* Data excerpts:
..............................

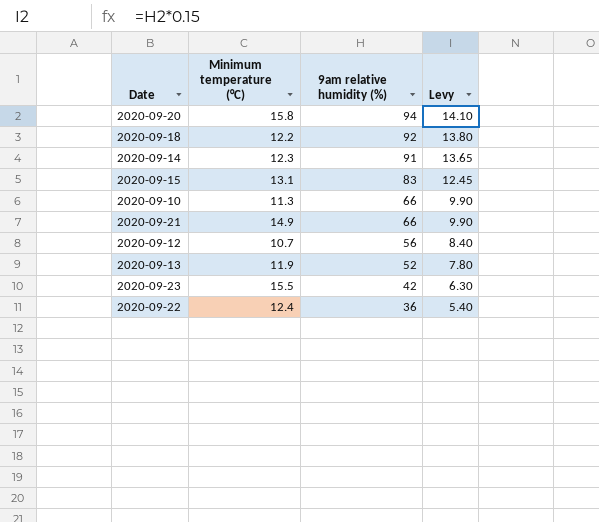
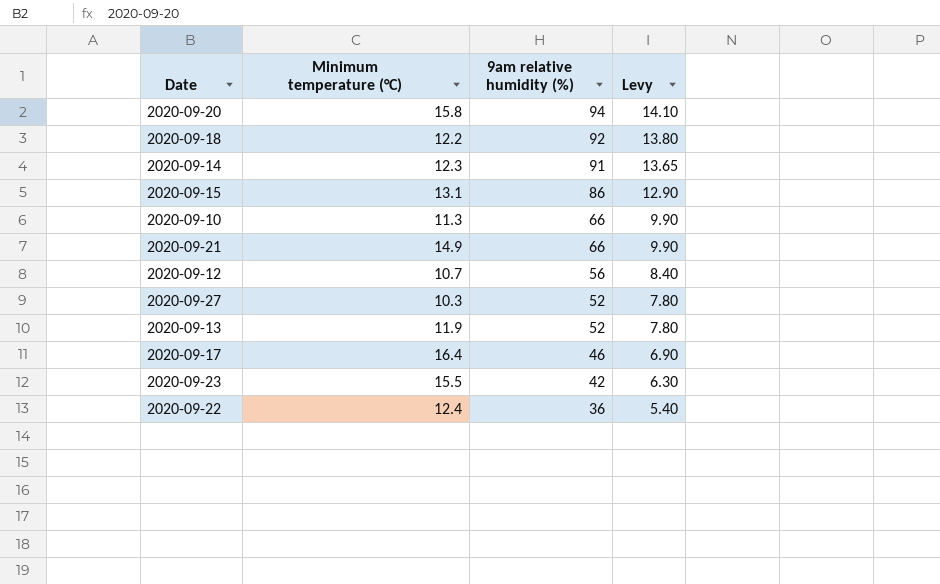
2020-09-15 | 9am relative humidity (%): 83 -> 86
2020-09-15 | Levy: 12.45 -> 12.90
row 2020-09-27: none -> 10.3 | 52 | 7.80
row 2020-09-17: none -> 16.4 | 46 | 6.90

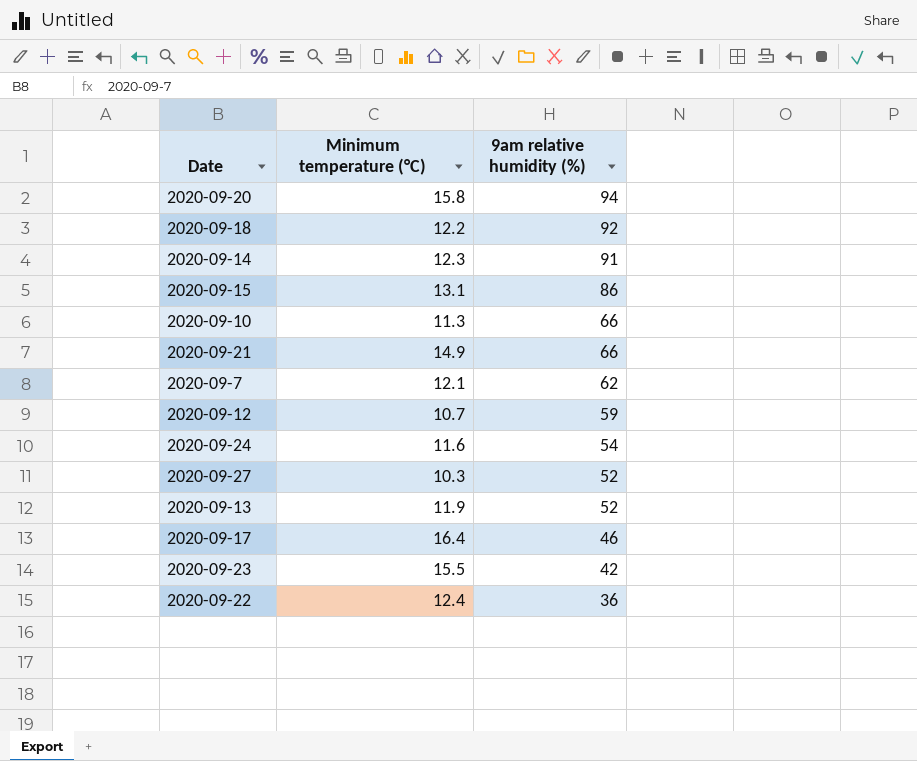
column Levy | formula: [9am relative humidity (%)] * 0.15 -> none
row 2020-09-7: none -> 12.1 | 62
2020-09-12 | 9am relative humidity (%): 56 -> 59
row 2020-09-24: none -> 11.6 | 54

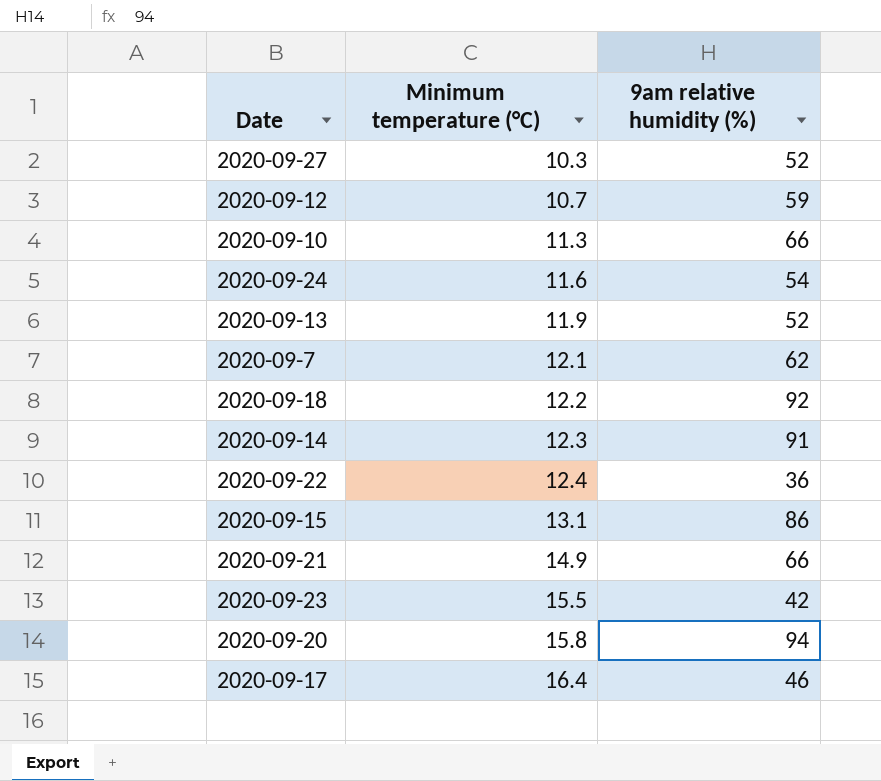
row order: 9am relative humidity (%) descending -> Minimum temperature (°C) ascending

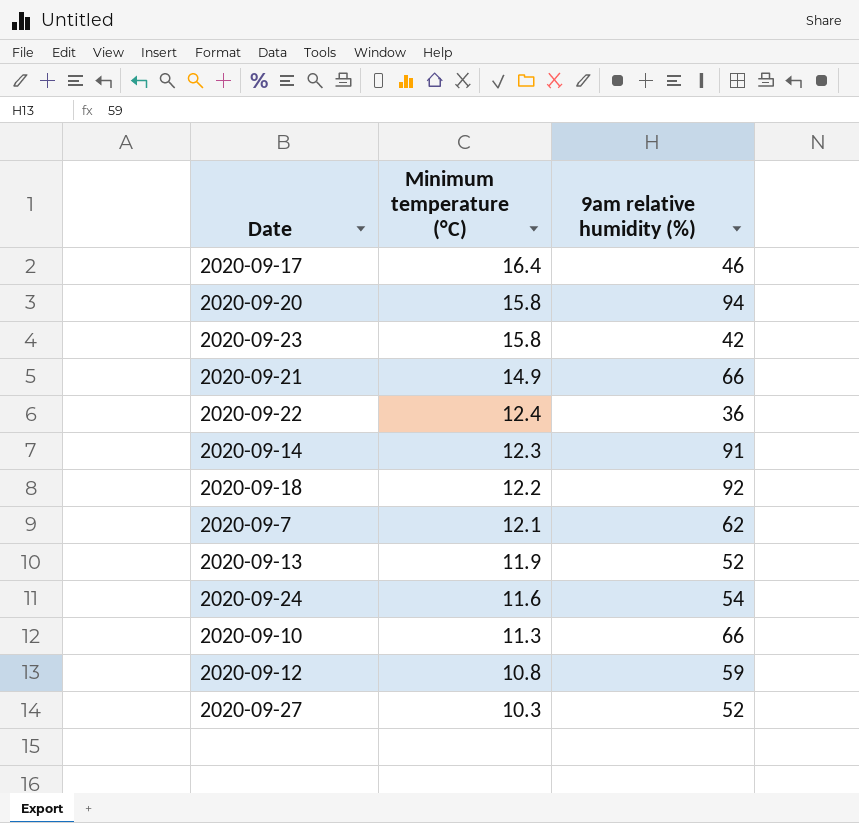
row order: Minimum temperature (°C) ascending -> Minimum temperature (°C) descending
row 2020-09-15: 13.1 | 86 -> none
2020-09-23 | Minimum temperature (°C): 15.5 -> 15.8
2020-09-12 | Minimum temperature (°C): 10.7 -> 10.8

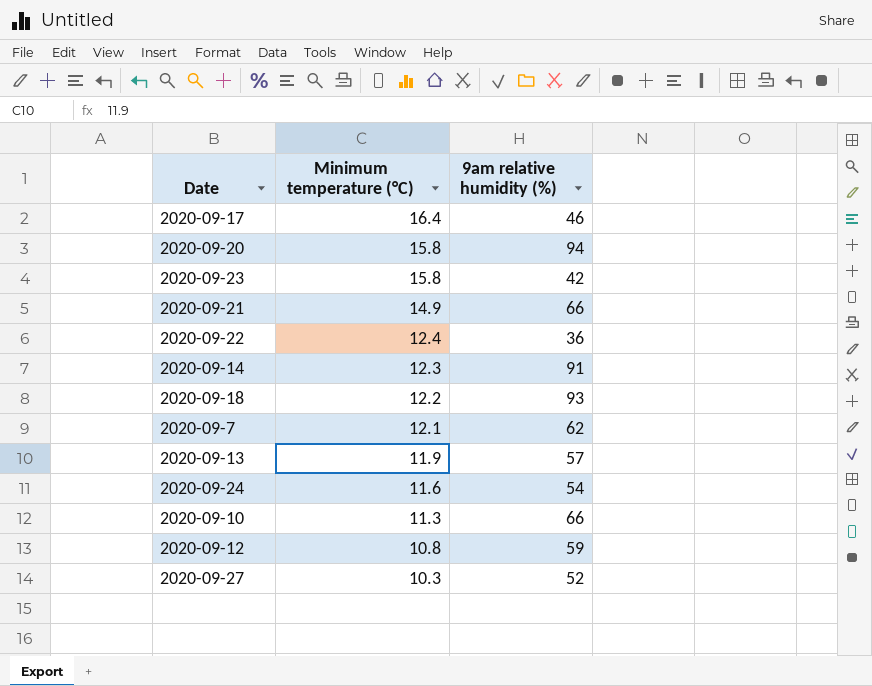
2020-09-18 | 9am relative humidity (%): 92 -> 93
2020-09-13 | 9am relative humidity (%): 52 -> 57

..............................

* Prompt: Please return the lines from the line with "row order: 9am" through the last line of the data, both included, exactly, and without pictures.

* Task output:
row order: 9am relative humidity (%) descending -> Minimum temperature (°C) ascending

row order: Minimum temperature (°C) ascending -> Minimum temperature (°C) descending
row 2020-09-15: 13.1 | 86 -> none
2020-09-23 | Minimum temperature (°C): 15.5 -> 15.8
2020-09-12 | Minimum temperature (°C): 10.7 -> 10.8

2020-09-18 | 9am relative humidity (%): 92 -> 93
2020-09-13 | 9am relative humidity (%): 52 -> 57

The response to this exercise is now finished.